The tiny, bright cores also make it possible for us to improve the images using computer image restoration techniques. The basic idea is this: if we know that every star has a little halo, why not just measure the position and brightness of the stars and then subtract the halos from the images? Not only does this produce a cleaner image, but it also makes it easier to detect faint stars which are partially obscured by the haze from nearby, brighter stars.

There are a number of image restoration techniques which are applicable to HST images. A wide variety of different methods give very similar results to those shown in the images here. It is much harder to apply these techniques to images from ground-based telescopes because such images lack the well-defined cores of the HST images and because the atmospheric blurring changes continuously, making it impossible to determine a fixed stellar profile.

There are two factors which limit the accuracy with which we can remove stellar halos using these techniques. First, if we do not know exactly what the halo ought to look like, we cannot subtract it perfectly. This is the primary factor limiting the restored images shown today: our knowledge of the "point spread function" (the image we expect for a star) for this particular color at this particular HST focus setting is imperfect. With more observations we expect to characterize the halos much more accurately, which should allow significantly better restorations.

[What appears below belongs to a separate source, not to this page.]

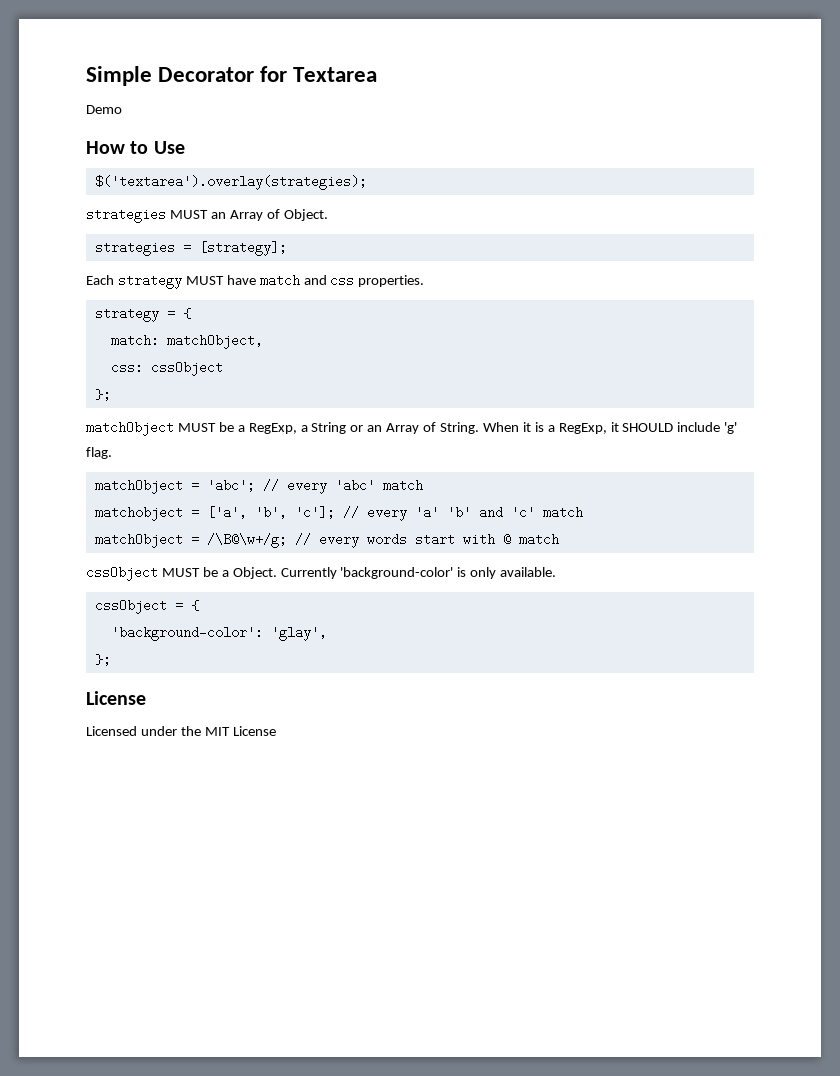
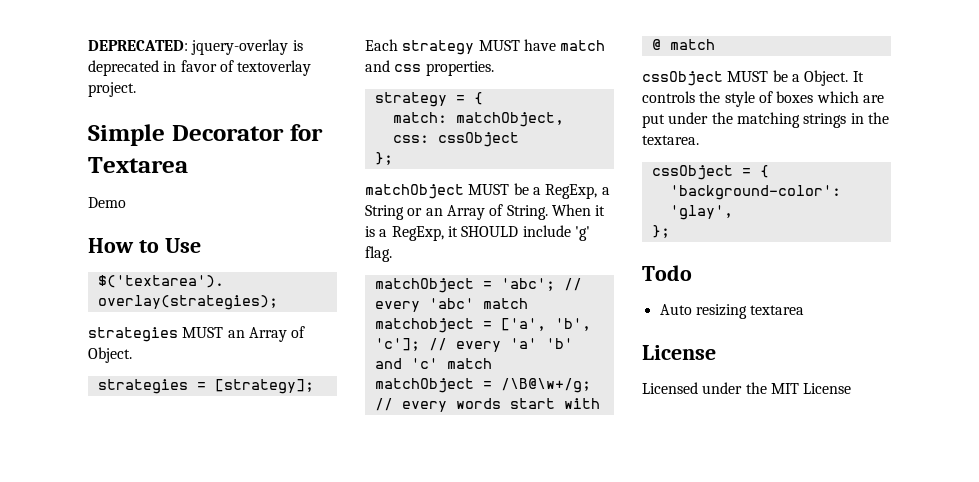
+ DEPRECATED: jquery-overlay is deprecated in favor of textoverlay project.
- Currently 'background-color' is only available.
+ It controls the style of boxes which are put under the matching strings in the textarea.
+ Todo
+ Auto resizing textarea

A more fundamental limit is set by the noise-in the images. Astronomers observe very faint stars by counting the individual particles of light, or photons, which are collected by the telescope. For the faintest stars only a few photons are counted, and there is consequently an inherent uncertainty in the brightness measured for those stars. This counting noise makes it impossible to subtract halos around even the brightest stars perfectly. In fact, even to detect the presence of faint stars amidst the glare created by many overlapping halos may be very difficult or impossible. This is the greatest loss to HST science as a result of the spherical aberration of the telescope mirror: the faintest objects simply cannot be seen through the haze of crowded fields.

On the other hand, these images demonstrate unequivocally that HST can still do excellent science and that HST's wide field, high resolution images, even without image processing, are unrivaled by ground-based telescopes. Furthermore, HST can produce these images in the far ultraviolet, which is absorbed by the atmosphere.